SEQUENCE 1 - INT. JOUR. - CAFE
Alice est assise sur le canapé orange. Michael rentre par la porte d'entrée, située derrière, à droite du canapé.
ALICE
Alors, ce film ?
MICHAEL
Je ne sais pas trop. Je l'ai trouvé très riche en termes de mise en scène et de travail de l'image, mais je suis perplexe vis-à-vis de l'histoire.
ALICE
Mince. Tu attendais beaucoup de cette séance. Après tout, ce n'est pas tous les jours qu'on va voir le premier film du Sri Lanka réalisé par une femme. Comment s'appelle la réalisatrice déjà ?
MICHAEL
Sumitra Peries. Elle était même surnommée la « poétesse du cinéma cinghalais ».
ALICE
Pourquoi l'histoire t'a laissé perplexe ?
MICHAEL
Elle se contredit ! Dans la première partie, le personnage principal, Kusum, refuse les avances de son ami Nimal. Tout semble indiquer qu’elle n’est pas intéressée. Cela passe d’abord par le jeu d’actrice : Kusum paraît totalement indifférente à la présence du jeune homme, et semble plutôt embêtée face à ses avances. La mise en scène va également dans ce sens, comme nous montre la séquence où Nimal fait sa déclaration. Les deux jeunes sont à la fenêtre et le meneau central les sépare. À chaque fois que Nimal le franchit pour rejoindre le cadre de Kusum, celle-ci le contourne pour s’insérer au sein du cadre laissé vacant, redoublant d’effort pour garder une séparation entre lui et elle. Et puis, il y a aussi tous les plans où des branches et des feuilles viennent obstruer le cadre. De manière un peu clichée, la séclusion de la nature permet normalement aux amants de vivre leur amour. Or même dans un cadre naturel isolé des jugements de la société, Kusum reste fermée face aux avances de Nimal. Et là, vers le milieu du film, elle devient tout d’un coup amoureuse de son ami. Elle continue de rejeter ses avances car ils sont de deux classes sociales différentes, mais cela ne l’empêche pas de rêver à leur mariage, de penser constamment à lui…
ALICE
C’est vrai que c’est un peu radical comme retournement de situation.
MICHAEL
Ouais.
ALICE
Je ne m’attendais pas à une histoire d’amour, surtout entre un homme et une femme. Vu le titre « The Girls », je pensais que ce serait plus centré sur un groupe de personnages féminins.
MICHAEL
L’histoire d’amour sert de fil narratif. Mais beaucoup de problématiques concernant la condition de la femme au Sri Lanka se tissent autour. Au fond, Nimal n’a pas d’autre fonction que de servir l’intrigue amoureuse. À l’inverse, Kusum et de sa sœur Soma sont travaillées pour mettre en valeur la complexité de leurs caractères et de leurs conditions.
ALICE
Ça change de la plupart des films : d’habitude c’est l’inverse.
MICHAEL
Oui, ça fait du bien ! Le film est très riche dans son traitement de ces deux personnages féminins. Attends, je te montre un exemple.
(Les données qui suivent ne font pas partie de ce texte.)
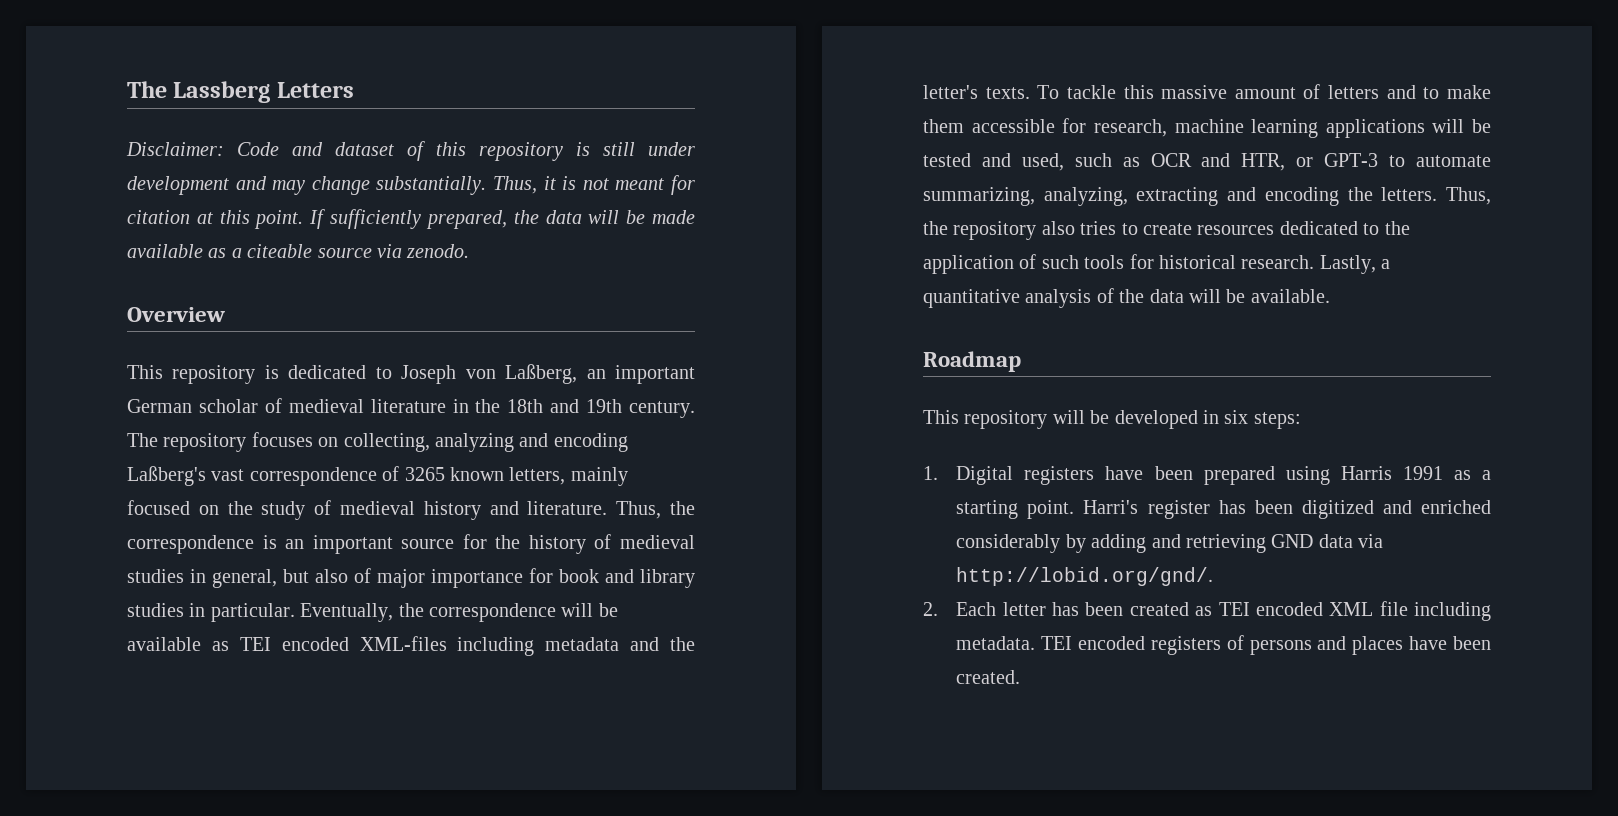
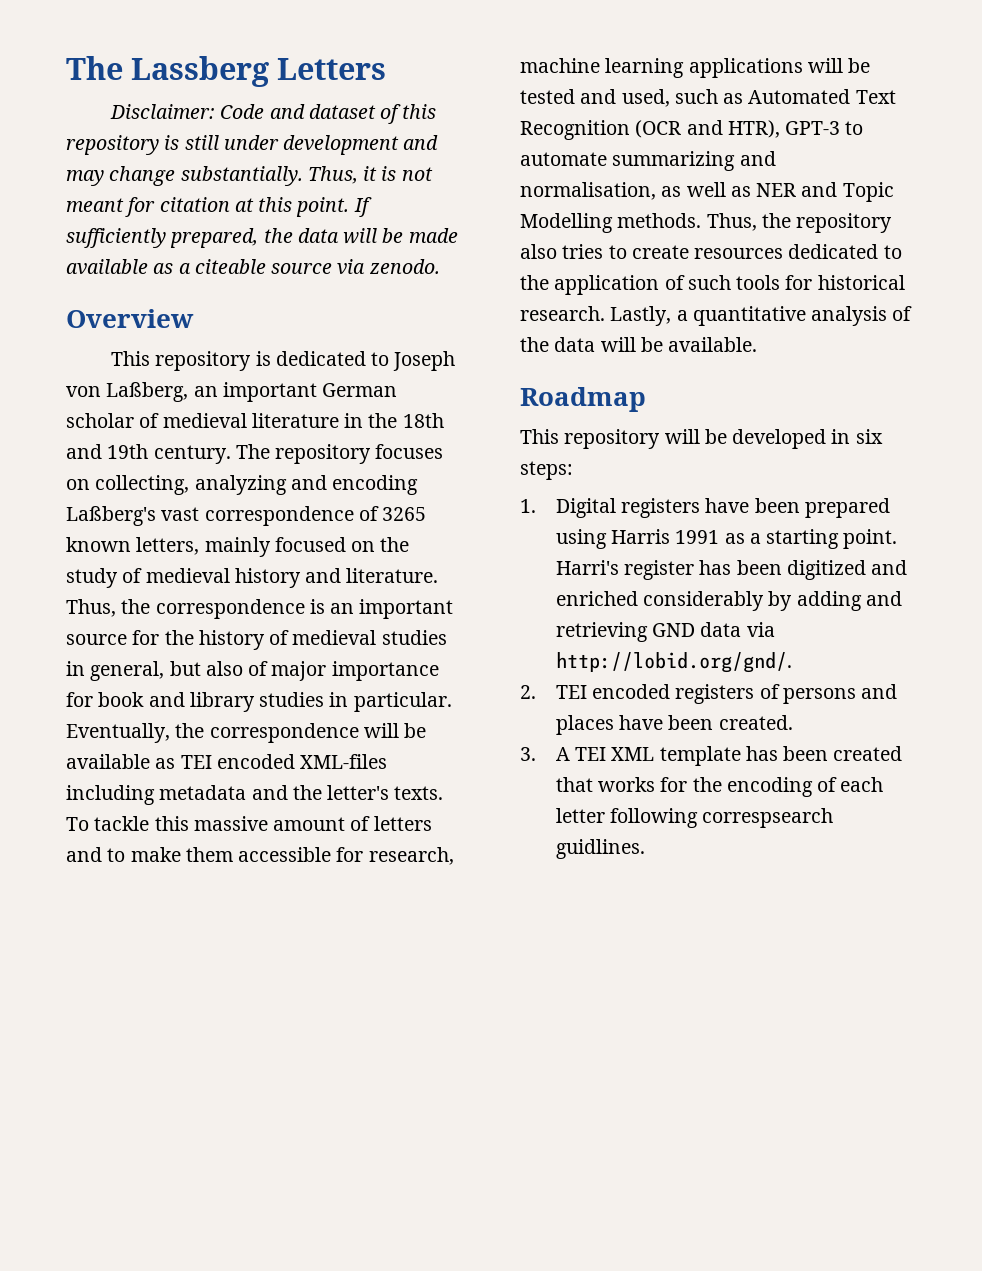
- To tackle this massive amount of letters and to make them accessible for research, machine learning applications will be tested and used, such as OCR and HTR, or GPT-3 to automate summarizing, analyzing, extracting and encoding the letters.
+ To tackle this massive amount of letters and to make them accessible for research, machine learning applications will be tested and used, such as Automated Text Recognition (OCR and HTR), GPT-3 to automate summarizing and normalisation, as well as NER and Topic Modelling methods.
- 2. Each letter has been created as TEI encoded XML file including metadata. TEI encoded registers of persons and places have been created.
+ 2. TEI encoded registers of persons and places have been created.
+ 3. A TEI XML template has been created that works for the encoding of each letter following correspsearch guidlines.

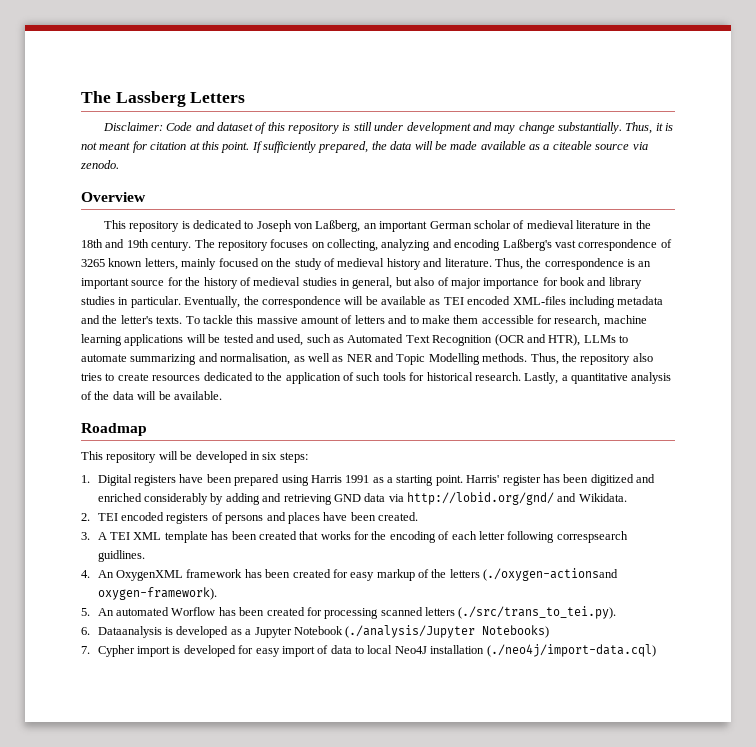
- To tackle this massive amount of letters and to make them accessible for research, machine learning applications will be tested and used, such as Automated Text Recognition (OCR and HTR), GPT-3 to automate summarizing and normalisation, as well as NER and Topic Modelling methods.
+ To tackle this massive amount of letters and to make them accessible for research, machine learning applications will be tested and used, such as Automated Text Recognition (OCR and HTR), LLMs to automate summarizing and normalisation, as well as NER and Topic Modelling methods.
- Harri's register has been digitized and enriched considerably by adding and retrieving GND data via http://lobid.org/gnd/.
+ Harris' register has been digitized and enriched considerably by adding and retrieving GND data via http://lobid.org/gnd/ and Wikidata.
+ 4. An OxygenXML framework has been created for easy markup of the letters (./oxygen-actionsand oxygen-framework).
+ 5. An automated Worflow has been created for processing scanned letters (./src/trans_to_tei.py).
+ 6. Dataanalysis is developed as a Jupyter Notebook (./analysis/Jupyter Notebooks)
+ 7. Cypher import is developed for easy import of data to local Neo4J installation (./neo4j/import-data.cql)

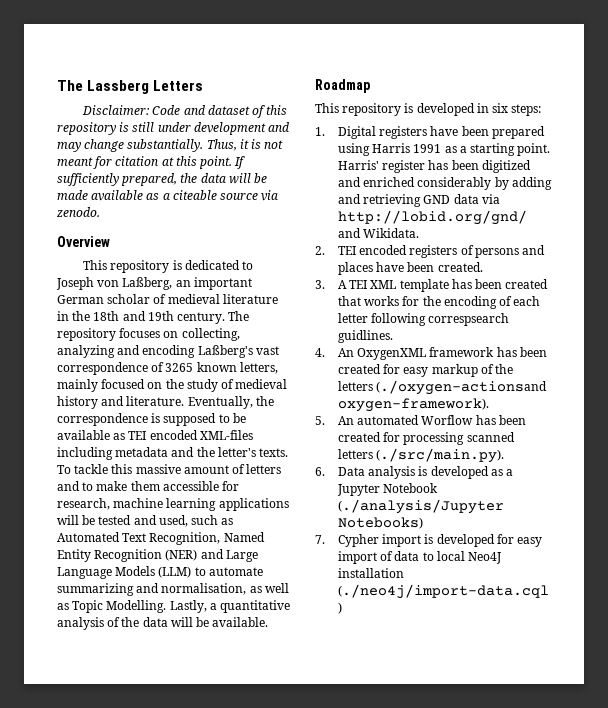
- Thus, the correspondence is an important source for the history of medieval studies in general, but also of major importance for book and library studies in particular. Eventually, the correspondence will be available as TEI encoded XML-files including metadata and the letter's texts.
+ Eventually, the correspondence is supposed to be available as TEI encoded XML-files including metadata and the letter's texts.
- To tackle this massive amount of letters and to make them accessible for research, machine learning applications will be tested and used, such as Automated Text Recognition (OCR and HTR), LLMs to automate summarizing and normalisation, as well as NER and Topic Modelling methods. Thus, the repository also tries to create resources dedicated to the application of such tools for historical research.
+ To tackle this massive amount of letters and to make them accessible for research, machine learning applications will be tested and used, such as Automated Text Recognition, Named Entity Recognition (NER) and Large Language Models (LLM) to automate summarizing and normalisation, as well as Topic Modelling.
- This repository will be developed in six steps:
+ This repository is developed in six steps:
- 5. An automated Worflow has been created for processing scanned letters (./src/trans_to_tei.py).
+ 5. An automated Worflow has been created for processing scanned letters (./src/main.py).
- 6. Dataanalysis is developed as a Jupyter Notebook (./analysis/Jupyter Notebooks)
+ 6. Data analysis is developed as a Jupyter Notebook (./analysis/Jupyter Notebooks)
Michael prend la main d’Alice. Ils disparaissent.
SÉQUENCE 2 – INT. JOUR. – SALLE BUÑUEL – SAMEDI 17 À 16H30
Sur l’écran de projection, Kusum coud des rideaux à l’aide d’une machine à coudre. Un travelling arrière est effectué à plusieurs reprises, laissant apparaître dans l’image l’encadrure de la porte de la pièce.
MICHAEL
C’est Kusum, la grande sœur. Elle est en train de coudre des rideaux pour la famille de Nimal. Kusum est présentée comme l’aînée raisonnable, à l’inverse de sa sœur qui profite de sa beauté et de sa jeunesse pour passer du temps avec des garçons. Kusum est constamment encensée pour son comportement, mais avant même l’apparition de Nimal, la mise en scène indique que Kusum n’est pas tout à fait satisfaite de sa condition.
ALICE
Ce travelling la ramène sans cesse dans cette encadrure de porte. Ça ressemble un peu à un portrait n’est-ce pas ? Un portrait qui représenterait un idéal féminin, une femme raisonnable et à l’écoute qui fait abstraction de ses envies personnelles pour exécuter ce qu’on attend d’elle.
MICHAEL
Oui, et le film insiste sur le fait que cet idéal d’une femme sans envies ni désirs autre que de servir les autres n’est pas réel. Cette perfection n’est qu’une façade érigée pour plaire, destinée au regard, capturée dans l’encadrure de la porte comme un portrait.
ALICE
Donc, nonobstant l’intrigue amoureuse un peu bancale, il était pas si mal ce film ?
MICHAEL
Oui, c’est un film qui offre un nouveau regard riche et précis sur la condition féminine, mais qui fut un peu gâché par son intrigue amoureuse contradictoire.